In the entries below, the word "Grundig" appears on some lines. Copy each of those lines.
Records provided START
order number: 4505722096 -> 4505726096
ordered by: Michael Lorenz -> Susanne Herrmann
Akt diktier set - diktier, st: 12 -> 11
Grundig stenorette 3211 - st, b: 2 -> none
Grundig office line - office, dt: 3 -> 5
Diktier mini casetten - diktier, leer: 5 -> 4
Records provided END
Output for this exercise:
Grundig stenorette 3211 - st, b: 2 -> none
Grundig office line - office, dt: 3 -> 5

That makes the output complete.